[RECORDS FOR THIS EXERCISE]:

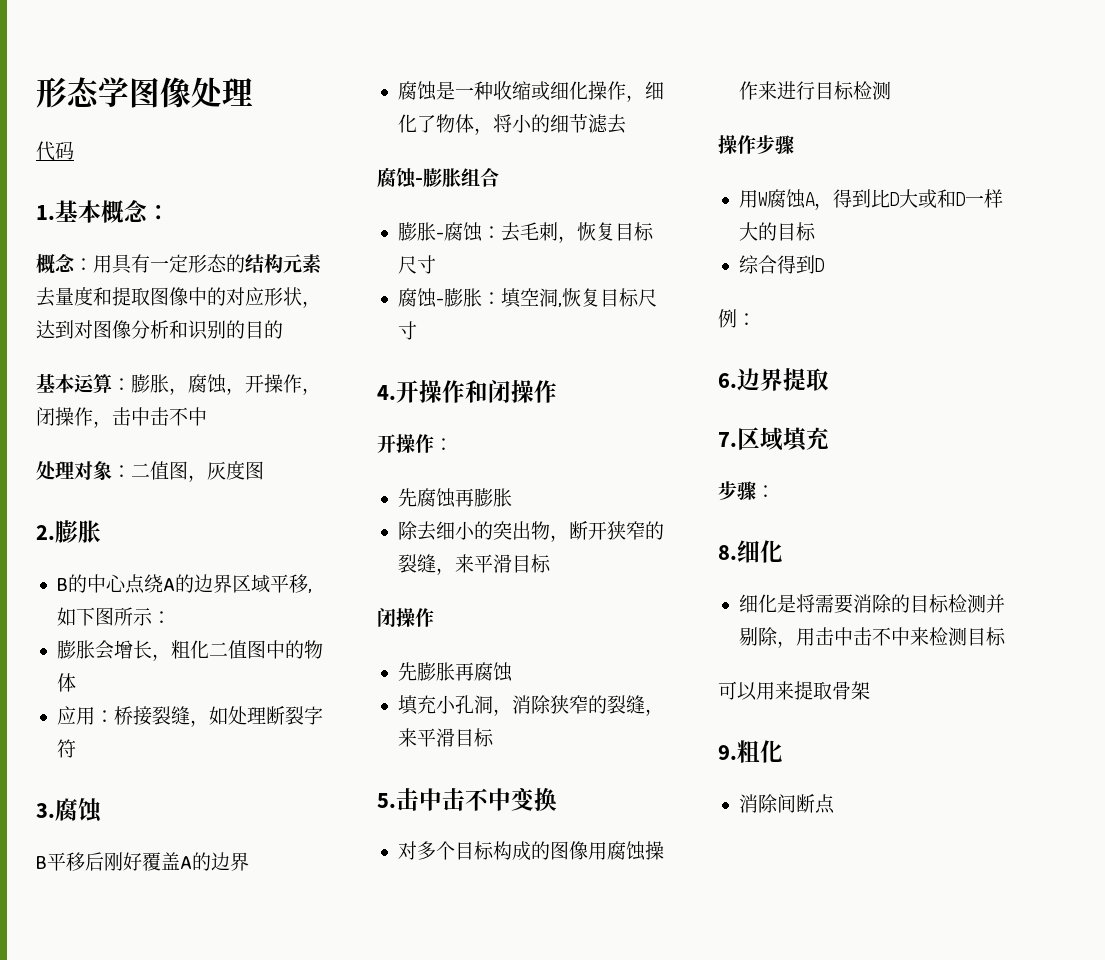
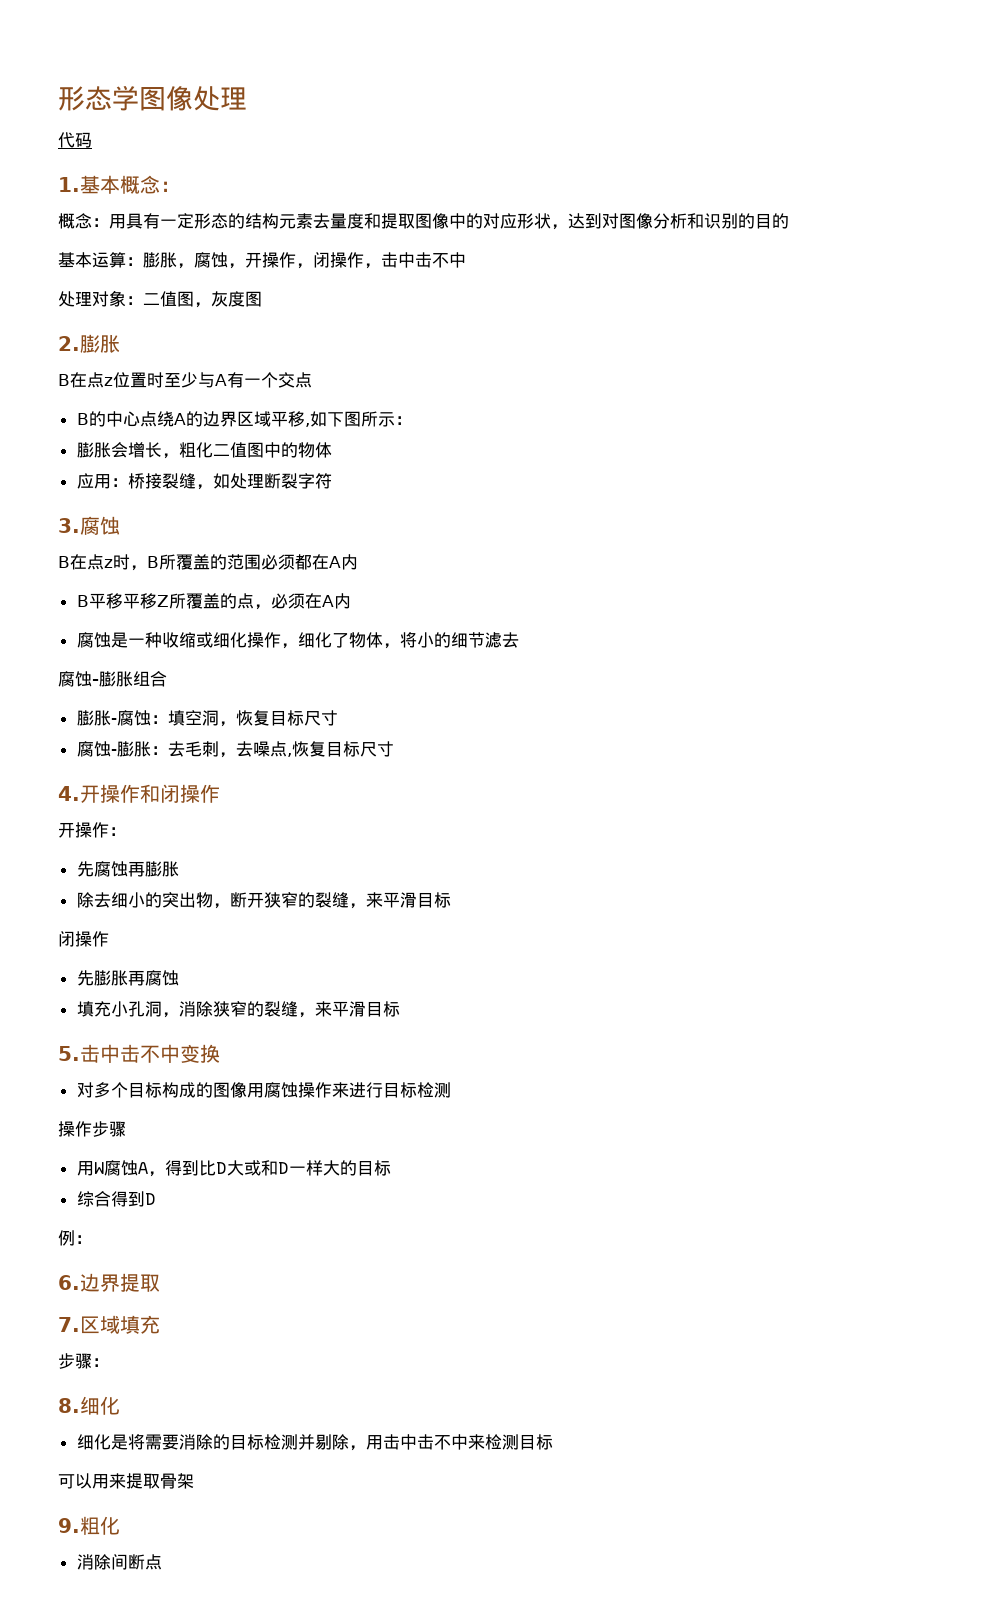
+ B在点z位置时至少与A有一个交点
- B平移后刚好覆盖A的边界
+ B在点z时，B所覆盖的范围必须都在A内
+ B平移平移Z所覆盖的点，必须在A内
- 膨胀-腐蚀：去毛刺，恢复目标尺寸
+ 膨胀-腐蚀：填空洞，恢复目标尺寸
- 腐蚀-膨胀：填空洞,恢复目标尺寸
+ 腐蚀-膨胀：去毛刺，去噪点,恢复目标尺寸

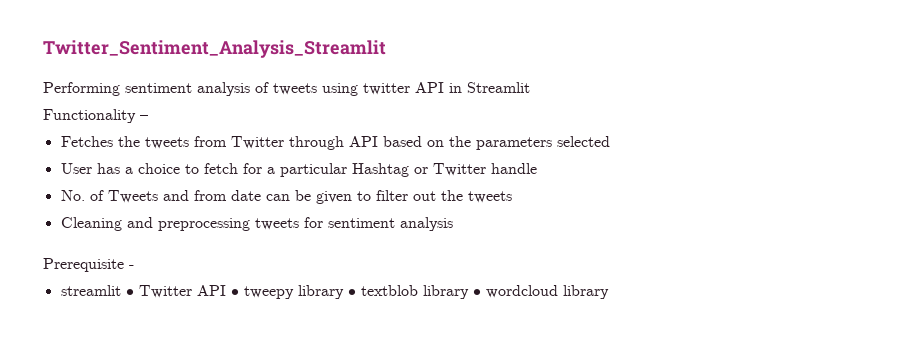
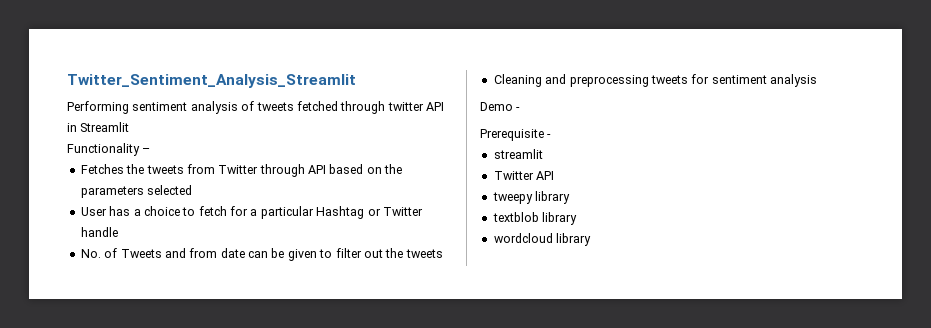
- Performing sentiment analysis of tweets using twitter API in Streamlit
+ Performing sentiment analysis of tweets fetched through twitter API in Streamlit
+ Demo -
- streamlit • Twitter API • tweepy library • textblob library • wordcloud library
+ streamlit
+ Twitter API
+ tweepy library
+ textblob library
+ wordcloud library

[ACTIVITY]: Return only and exactly the lines from the one that contains "- Performing sentiment" through the final line of the material above.

[PROBLEM SOLUTION]:
- Performing sentiment analysis of tweets using twitter API in Streamlit
+ Performing sentiment analysis of tweets fetched through twitter API in Streamlit
+ Demo -
- streamlit • Twitter API • tweepy library • textblob library • wordcloud library
+ streamlit
+ Twitter API
+ tweepy library
+ textblob library
+ wordcloud library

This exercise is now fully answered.